En la mesa más apartada del viejo café discutíamos acerca de la viabilidad del modelo capitalista de sociedad, el único, dije al introducir el tema, que ha sobrevivido al convulso siglo XX. Alguien aventuró que el modelo chino también lo había hecho y de forma espectacular, para admitir, después de una breve disputa, que China es un país tan capitalista como Estados Unidos. Su economía funciona con lógica de mercado, aunque el país esté gobernado por un régimen de partido único que mantiene, por conveniencia política, la etiqueta comunista.
Un elemento clave del modelo en la actualidad es la
omnipresencia de las redes sociales, cuya influencia podría matizarse —o
intensificarse— con la eclosión de la inteligencia artificial generativa (IAG)
que, se quiera o no, ya forma parte del debate. Además, dijo otro, las redes
sociales, aunque hay quien las considera una alternativa política a los
actuales sistemas de representación, son sobre todo recursos del sistema. Tanto
es así, convine, que su supervivencia está condicionada a su rentabilidad
económica y, en el caso de la IAG, a su consolidación como herramienta insustituible
mediante la creación y mantenimiento de un público cautivo.
A alguien le pareció sorprendente la velocidad con la que se está produciendo la penetración de la IA, que no tiene comparación, dijo, con la de cualquier otra herramienta informática desplegada hasta la fecha. Eso puede atribuirse, convinimos, a que se trata de una tecnología cuya principal característica no es la inteligencia —algo que ya exhibían, desde hace tiempo, los sistemas dedicados al análisis de datos y la toma de decisiones en el ámbito industrial— sino el hecho de que habla y es, por tanto, capaz de comunicarse, en lenguaje natural y con fluidez, con cualquiera, independientemente de su formación, ideología o idioma.
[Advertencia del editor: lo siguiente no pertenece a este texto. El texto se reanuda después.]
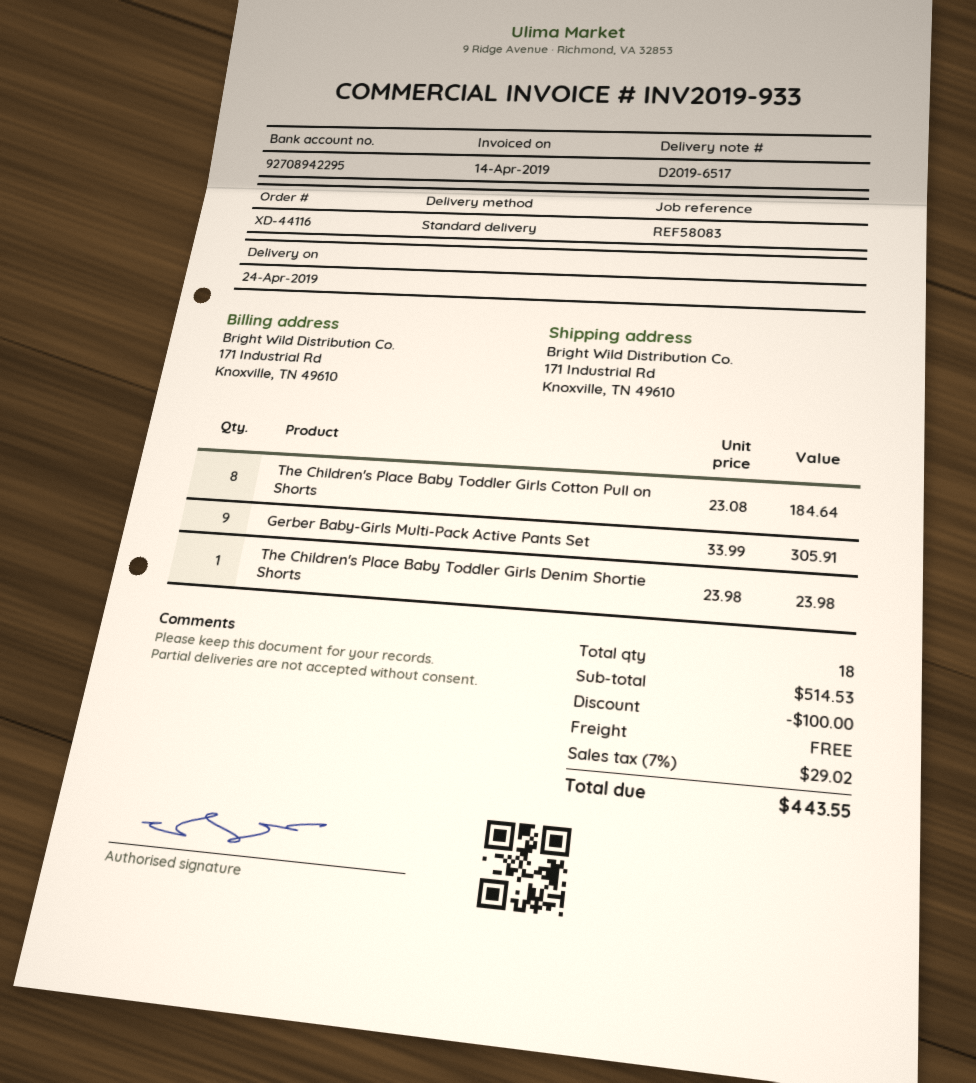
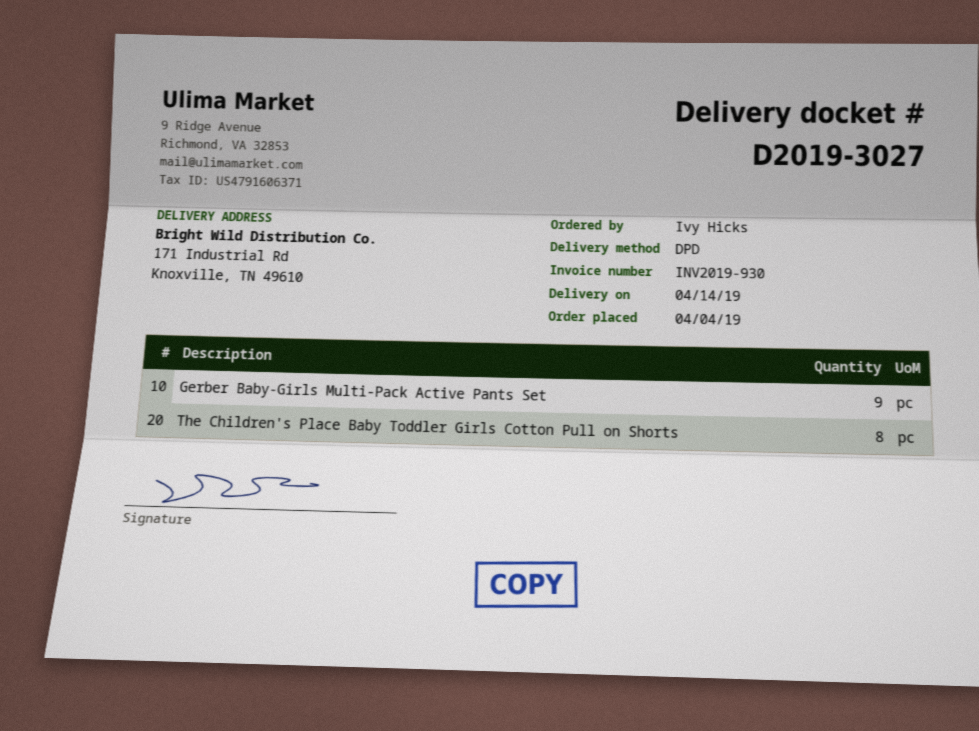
delivery note number: D2019-6517 -> D2019-3027
delivery date: 2019-04-24 -> 2019-04-14
invoice number: INV2019-933 -> INV2019-930
shipping method: standard -> DPD
The Children's Place Baby Toddler Girls Denim Shortie Shorts: 1 -> none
Después se mencionó que hoy compiten más de veinte modelos
de IAG por la captación de ese mercado cautivo. El procedimiento para imponerse,
salvo por cuestiones de escala, accesibilidad y precio, podría ser similar al
que utilizó Microsoft en los 80 y 90 para imponer primero DOS y luego Windows:
una suscripción gratuita, complementada con mejoras considerables para los
usuarios de pago, que acaba generando una dependencia creciente, capaz de
enganchar y moldear el pensamiento de un público cada vez más amplio.
Claro que, se dijo, Windows y DOS eran,
comparativamente, inofensivos. Su precio y su costo operacional eran muy
inferiores y siempre existía la posibilidad —más bien la obligación— de tener
una copia local a la que recurrir. Con la IA eso no existe. La infraestructura
necesaria para entrenar y ejecutar un modelo está al alcance de unas pocas
grandes empresas. Las excepciones —como Llama o Mistral— existen, pero sus
resultados son limitados. Con Windows uno tenía la aplicación. Ahora sólo tiene
el acceso y no hay copia local a la que volver si tu proveedor corta el acceso
al sistema. Windows era, en alguna medida, prescindible. En los años 80 una
máquina de escribir y una calculadora podían salvarte el día. La IA generativa no
tendrá alternativa en un futuro previsible y está contribuyendo, como pocas
antes, a la expansión del poder corporativo de algunas empresas tecnológicas.
Finalmente convinimos en que la combinación de las
redes sociales con la posibilidad que ofrece la IAG de asumir el papel de un
erudito siendo un imbécil, o de crear con poco esfuerzo imágenes y sonidos que
representen situaciones creíbles ha llevado nuestro gastado sistema y su
representación virtual a los límites de la realidad. Posiblemente los haya
sobrepasado con creces, y la ficción domine ya el escenario, pero el poder del
dinero —el capital— real o imaginario, sigue siendo la clave de bóveda de todo
el sistema.
Hablando, hablando, nos dieron las ocho de la
tarde. Al salir pagamos con el móvil.